Section 361, subdivision (c) permits the court to remove a child from the physical custody of parents or guardians “with whom the child resides at the time the petition was initiated” if the court finds by clear and convincing evidence that “[t]here is or would be a substantial danger to the physical health, safety, protection, or physical or emotional well-being of the minor if the minor were returned home, and there are no reasonable means by which the minor’s physical health can be protected without removing the minor from the minor’s parent’s or guardian’s physical custody.” (§ 361, subd. (c)(1).) “‘“[T]he minor need not have been actually harmed before removal is appropriate. The focus of the statute is on averting harm to the child.” [Citation.].’” (In re John M. (2012) 212 Cal.App.4th 1117, 1126.) The court’s jurisdictional findings represent prima facie evidence that the child cannot safely remain in the home. (Ibid.; In re Cole C. (2009) 174 Cal.App.4th 900, 917; In re T.V. (2013) 217 Cal.App.4th 126, 135.) Although the juvenile court’s findings must be made on clear and convincing evidence, “[o]n review, we employ the substantial evidence test, however bearing in mind the heightened burden of proof.” (In re Kristin H. (1996) 46 Cal.App.4th 1635, 1654.)
The evidence that supported the court’s jurisdictional holding supported its order removing the children from Mother’s care under the heightened burden of proof. There was no dispute that Mother had threatened to kill Marcus and had been placed on a 5150 hold after being found a danger to herself or others. Nor was there any dispute that Mother had been unstable for some time, engaging in bouts of raging, cursing and issuing threats, and leaving to Marcus the care of the children when he was available.

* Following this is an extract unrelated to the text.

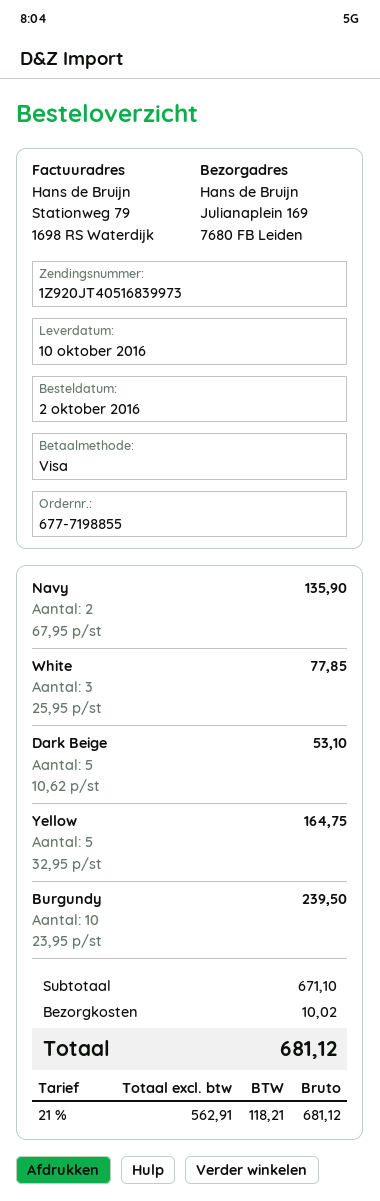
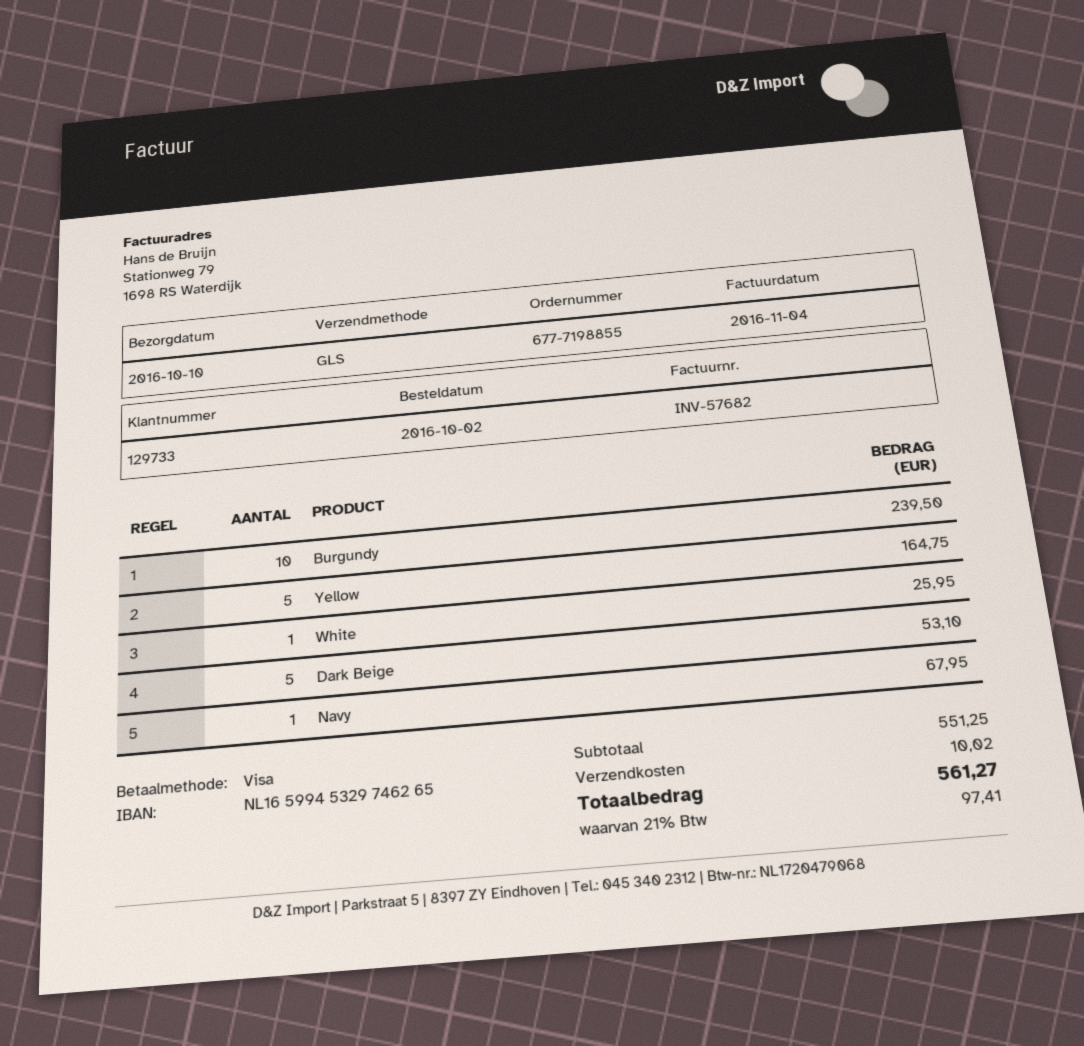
Navy: 2 for 135.90 -> 1 for 67.95
White: 3 for 77.85 -> 1 for 25.95
subtotal: 671.10 -> 551.25
tax: 21% = 118.21 -> 21% = 97.41
total: 681.12 -> 561.27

Finally, there was no dispute that neither Father, the grandmother nor Marcus believed Mother could adequately care for the children until her condition stabilized, and that the children felt safer with Father. On these facts, the court’s disposition was adequately supported.

DISPOSITION
The juvenile court’s orders are affirmed.
NOT TO BE PUBLISHED IN THE OFFICIAL
REPORTS




MANELLA, J.

We concur:




WILLHITE, Acting P. J.




COLLINS, J.





Description Appellant A.O. (Mother), mother of A.K. (Ama) and A.K. (Ali), appeals the juvenile court’s jurisdictional order, finding the children at risk of physical harm due to Mother’s unstable mental condition under Welfare and Institutions Code section 300, subdivision (b), and its dispositional order, removing the children from Mother’s care. She contends the court misunderstood the criteria for a section 300, subdivision (b) finding, and that substantial evidence does not support its orders. Finding no error, we affirm.